== DATA TO USE ==

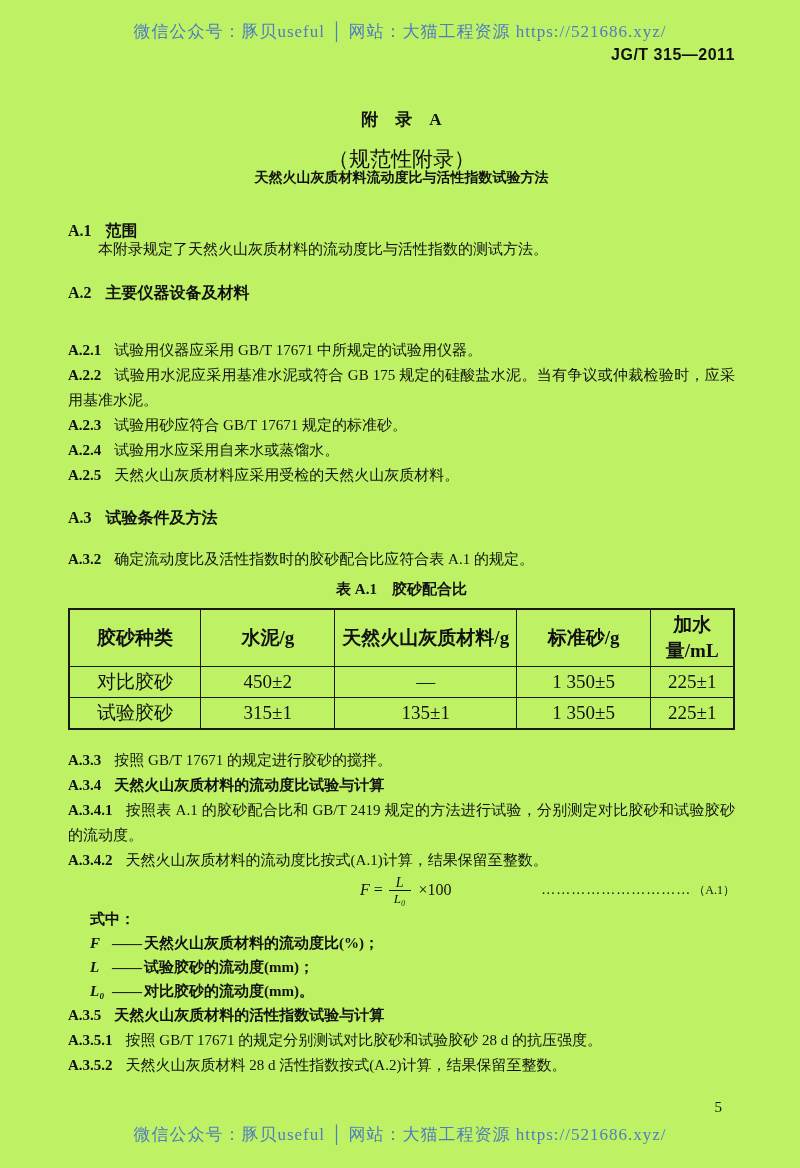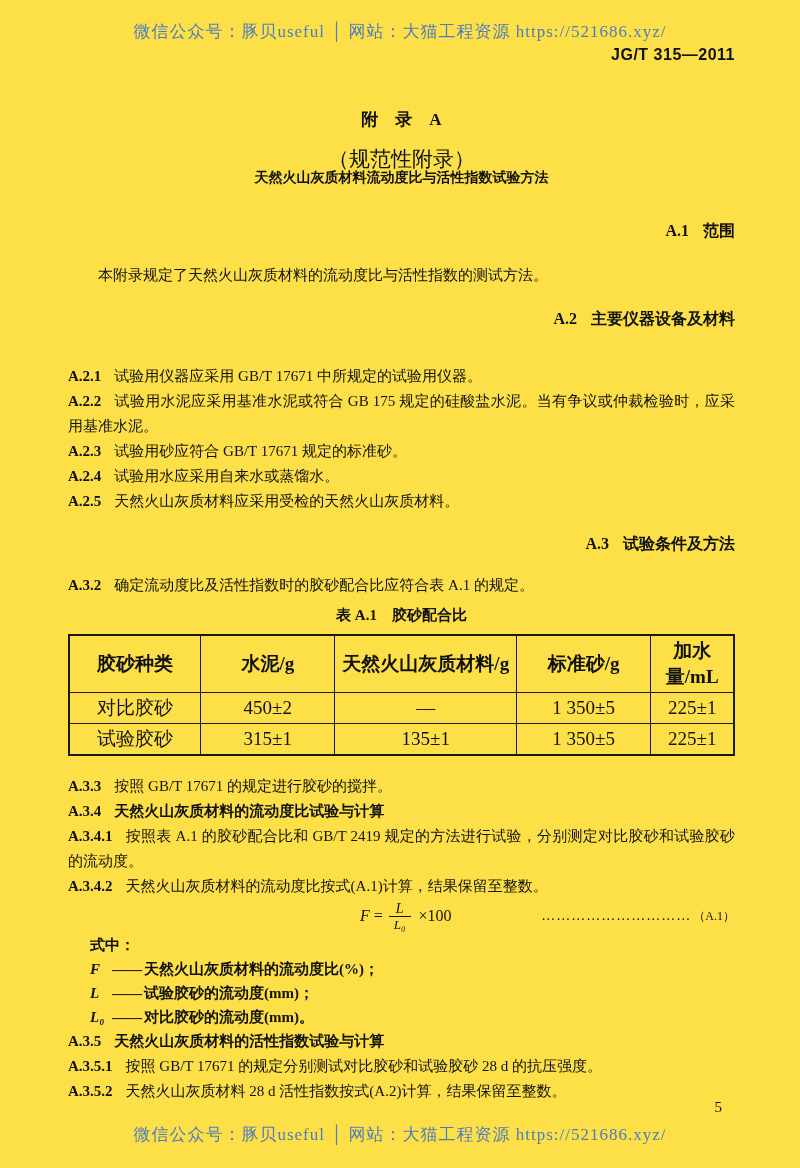--- a/index.html
+++ b/index.html
@@ -7,7 +7,7 @@
   .page {
     position:relative;
     width:800px; height:1168px;
-    background:#fde047;
+    background:#bef264;
     color:#111111;
     font-family:"Liberation Serif","DejaVu Serif",serif;
     font-size:15px;

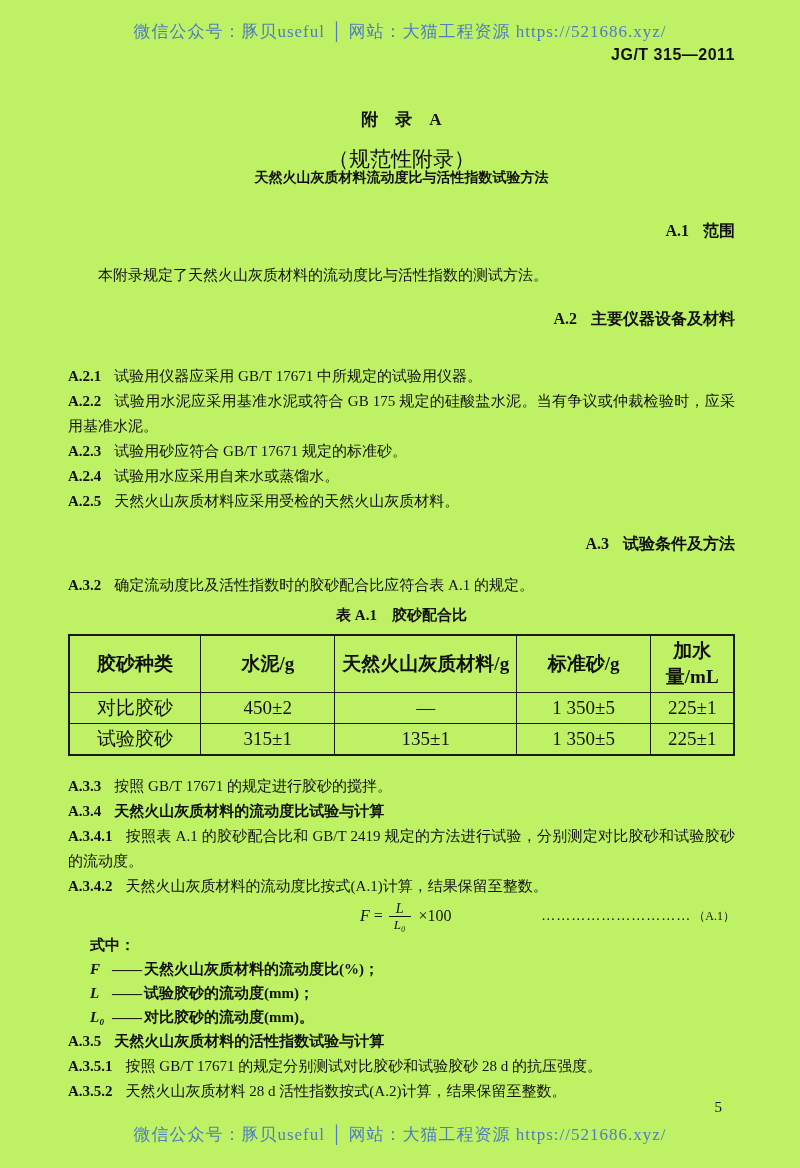--- a/index.html
+++ b/index.html
@@ -34,7 +34,7 @@
   .title-1 { margin-top:46px; text-align:center; font-weight:bold; font-size:17px; line-height:20px; }
   .title-2 { margin-top:20px;  text-align:center; font-weight:normal; font-size:21px; line-height:18px; }
   .title-3 { margin-top:0;  text-align:center; font-weight:bold; font-size:14px; line-height:20px; }
-  .sec-heading { font-weight:bold; font-size:16px; line-height:19px;text-align:right; }
+  .sec-heading { font-weight:bold; font-size:16px; line-height:19px; }
   .sec-heading .cnum { margin-right:14px; }
   .mt-a1 { margin-top:33px; }
   .intro-p { margin-top:26px; text-indent:2em; line-height:19px; }

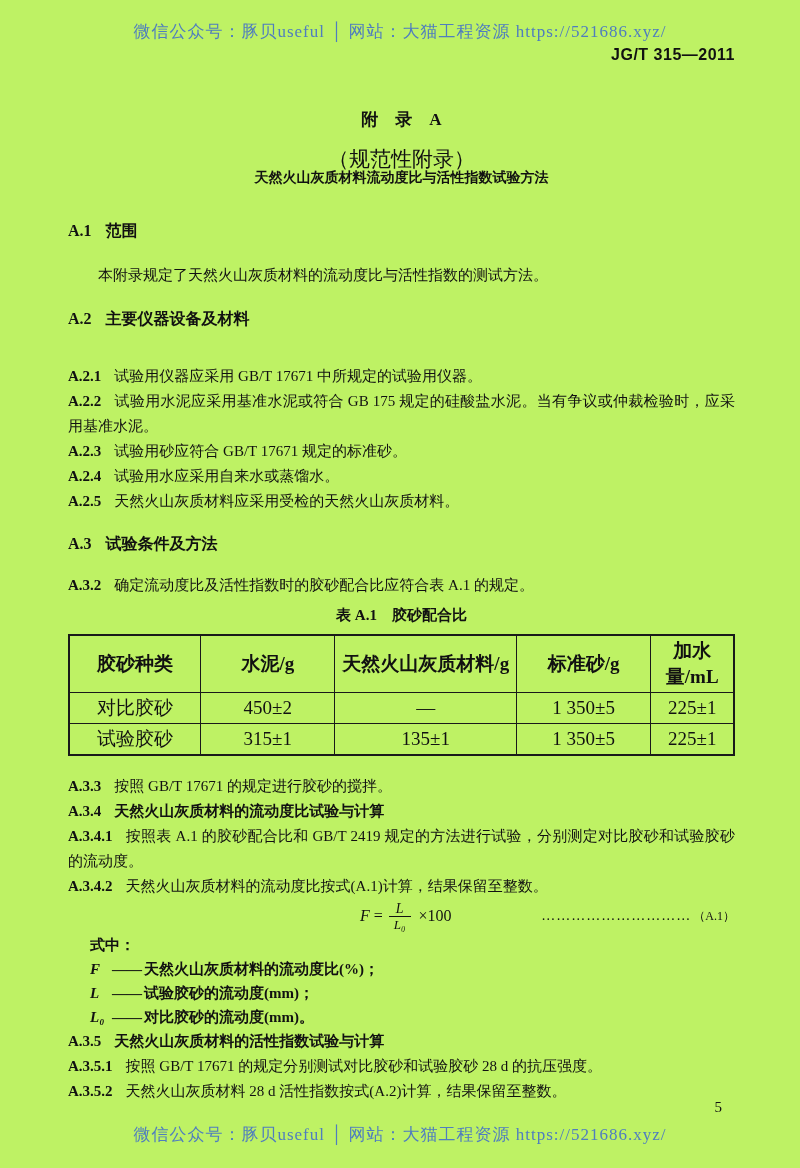--- a/index.html
+++ b/index.html
@@ -37,7 +37,7 @@
   .sec-heading { font-weight:bold; font-size:16px; line-height:19px; }
   .sec-heading .cnum { margin-right:14px; }
   .mt-a1 { margin-top:33px; }
-  .intro-p { margin-top:26px; text-indent:2em; line-height:19px; }
+  .intro-p { text-indent:2em; line-height:19px; }
   .mt-a2 { margin-top:24px; }
   .clauses { margin-top:36px; }
   .clause { line-height:25px; text-align:justify; }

===

§ YOUR OBJECTIVE:
Scan the listing above and identify each line holding the string "intro"; copy every such line.

§ WRITTEN ANSWER:
   .intro-p { margin-top:26px; text-indent:2em; line-height:19px; }
-  .intro-p { margin-top:26px; text-indent:2em; line-height:19px; }
+  .intro-p { text-indent:2em; line-height:19px; }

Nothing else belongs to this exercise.